Detected change data
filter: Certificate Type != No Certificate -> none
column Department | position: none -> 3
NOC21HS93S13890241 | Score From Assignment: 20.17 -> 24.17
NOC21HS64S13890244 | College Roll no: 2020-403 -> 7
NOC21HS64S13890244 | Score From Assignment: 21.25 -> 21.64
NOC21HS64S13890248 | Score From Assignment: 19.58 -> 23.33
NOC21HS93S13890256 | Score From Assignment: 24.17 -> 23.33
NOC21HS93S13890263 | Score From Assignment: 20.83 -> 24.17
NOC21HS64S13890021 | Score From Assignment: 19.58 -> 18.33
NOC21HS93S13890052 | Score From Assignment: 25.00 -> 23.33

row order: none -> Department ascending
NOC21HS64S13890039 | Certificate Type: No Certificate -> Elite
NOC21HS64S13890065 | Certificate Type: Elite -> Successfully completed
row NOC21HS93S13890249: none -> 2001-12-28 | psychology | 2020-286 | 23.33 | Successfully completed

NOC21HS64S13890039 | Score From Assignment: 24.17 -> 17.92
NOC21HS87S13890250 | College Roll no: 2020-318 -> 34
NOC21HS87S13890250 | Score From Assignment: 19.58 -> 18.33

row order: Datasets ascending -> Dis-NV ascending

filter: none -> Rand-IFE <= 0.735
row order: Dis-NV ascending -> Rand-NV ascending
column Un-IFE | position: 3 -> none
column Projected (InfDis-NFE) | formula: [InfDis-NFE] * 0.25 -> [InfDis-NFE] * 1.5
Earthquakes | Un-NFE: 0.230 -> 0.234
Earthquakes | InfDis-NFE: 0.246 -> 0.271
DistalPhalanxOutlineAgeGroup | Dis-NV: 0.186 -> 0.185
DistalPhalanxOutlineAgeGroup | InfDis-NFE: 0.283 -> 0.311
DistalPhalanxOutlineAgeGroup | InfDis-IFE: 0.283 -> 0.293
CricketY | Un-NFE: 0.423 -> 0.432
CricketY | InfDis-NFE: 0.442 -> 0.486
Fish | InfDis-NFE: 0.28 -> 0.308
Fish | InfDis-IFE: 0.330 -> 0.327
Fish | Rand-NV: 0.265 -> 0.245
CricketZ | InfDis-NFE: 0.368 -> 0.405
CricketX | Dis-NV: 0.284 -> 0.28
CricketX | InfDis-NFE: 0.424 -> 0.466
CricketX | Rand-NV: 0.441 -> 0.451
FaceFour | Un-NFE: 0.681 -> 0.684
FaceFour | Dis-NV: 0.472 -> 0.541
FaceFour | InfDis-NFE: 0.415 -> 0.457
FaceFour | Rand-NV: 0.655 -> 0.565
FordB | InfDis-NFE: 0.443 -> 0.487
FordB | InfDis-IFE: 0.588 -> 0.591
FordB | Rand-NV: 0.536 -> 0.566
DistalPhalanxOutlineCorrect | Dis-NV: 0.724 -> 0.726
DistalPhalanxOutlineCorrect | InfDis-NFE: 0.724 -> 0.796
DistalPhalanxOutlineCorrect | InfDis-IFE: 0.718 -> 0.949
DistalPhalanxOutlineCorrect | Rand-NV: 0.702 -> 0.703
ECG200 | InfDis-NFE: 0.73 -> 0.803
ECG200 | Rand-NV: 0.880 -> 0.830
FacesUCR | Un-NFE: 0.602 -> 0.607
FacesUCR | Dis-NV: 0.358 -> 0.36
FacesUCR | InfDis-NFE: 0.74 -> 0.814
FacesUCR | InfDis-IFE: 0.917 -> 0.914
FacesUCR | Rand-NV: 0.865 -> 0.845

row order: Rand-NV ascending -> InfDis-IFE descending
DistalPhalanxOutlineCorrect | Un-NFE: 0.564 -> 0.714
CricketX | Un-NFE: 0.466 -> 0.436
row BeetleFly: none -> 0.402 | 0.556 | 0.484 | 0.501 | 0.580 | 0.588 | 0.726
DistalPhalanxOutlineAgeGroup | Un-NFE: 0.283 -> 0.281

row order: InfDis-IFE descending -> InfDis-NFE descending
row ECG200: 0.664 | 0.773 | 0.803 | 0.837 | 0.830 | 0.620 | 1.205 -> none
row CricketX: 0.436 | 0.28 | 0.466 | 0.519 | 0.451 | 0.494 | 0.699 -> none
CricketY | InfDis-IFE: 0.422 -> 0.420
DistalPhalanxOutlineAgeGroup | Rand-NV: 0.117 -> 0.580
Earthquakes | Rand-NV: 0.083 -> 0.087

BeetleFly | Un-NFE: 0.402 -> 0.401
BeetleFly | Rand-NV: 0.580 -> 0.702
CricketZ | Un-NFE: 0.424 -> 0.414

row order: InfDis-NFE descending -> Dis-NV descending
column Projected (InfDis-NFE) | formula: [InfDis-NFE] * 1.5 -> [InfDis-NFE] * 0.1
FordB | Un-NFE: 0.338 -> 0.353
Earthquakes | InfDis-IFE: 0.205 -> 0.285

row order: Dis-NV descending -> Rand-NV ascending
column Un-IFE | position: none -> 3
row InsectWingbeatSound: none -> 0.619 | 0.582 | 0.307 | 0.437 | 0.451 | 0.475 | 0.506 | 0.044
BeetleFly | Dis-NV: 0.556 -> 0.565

* Problem details *
Locate the word "descending" in the data above. Copy every line carrying it.

* Exercise result *
row order: Rand-NV ascending -> InfDis-IFE descending
row order: InfDis-IFE descending -> InfDis-NFE descending
row order: InfDis-NFE descending -> Dis-NV descending
row order: Dis-NV descending -> Rand-NV ascending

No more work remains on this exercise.